Valencia Cathedral and The Miguelete

There was once a Roman Temple here, which later became a mosque. But on the 13th century construction of The Cathedral began and it went through a number of architectural styles until it became what it is now. It’s worth stepping inside just to admire the intricately painted dome, and the Holy Grail used by Christ at the Last Supper is (allegedly) kept in there too.

Valencia Cathedral painted dome from inside - Things to do in Valencia
The impressive painted dome inside Valencia Cathedral

You can climb the Miguelete (which means Little Michael) belfry tower for a fabulous view of Valencia’s old town.

Valencia Cathedral nestled amongst the city buildings - Things to do in Valencia
Valencia Cathedral seen from the Plaza de la Reina

Top tip: Entrance fee is €7, which includes an audio guide. But if you don’t want to buy a ticket, you can just pop in through the entrance in the Plaza de la Virgen during the service to check out the beautiful dome.

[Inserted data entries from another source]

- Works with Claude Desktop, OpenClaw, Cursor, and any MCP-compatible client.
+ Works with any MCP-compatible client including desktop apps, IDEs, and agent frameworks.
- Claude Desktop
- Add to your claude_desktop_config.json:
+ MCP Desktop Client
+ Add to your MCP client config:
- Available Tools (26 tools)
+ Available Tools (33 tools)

The Silk Exchange (La Lonja)

La Lonja is one of the most famous civil gothic monuments in Europe and it has been declared a UNESCO World Heritage Site. It was built in the 15th century, Valencia’s golden age, and it was used for silk merchants to negotiate and work out contracts. There is also a prison within the building for merchants who did not pay their debts.

Entry fee is only 2 Euros Monday to Friday and free at weekends. So there’s no excuse not to visit really.

Medieval building of the Silk Exchange with flag in Valencia - Colourful buildings with balconies in the neighbourhood of Russafa in Valencia - Things to do in Valencia, Spain
The Silk Exchange

Top Tip: If you’d like to take photos of the spectacular Hall of Columns while it’s empty, be the first one to visit in the day when it opens at 10 am.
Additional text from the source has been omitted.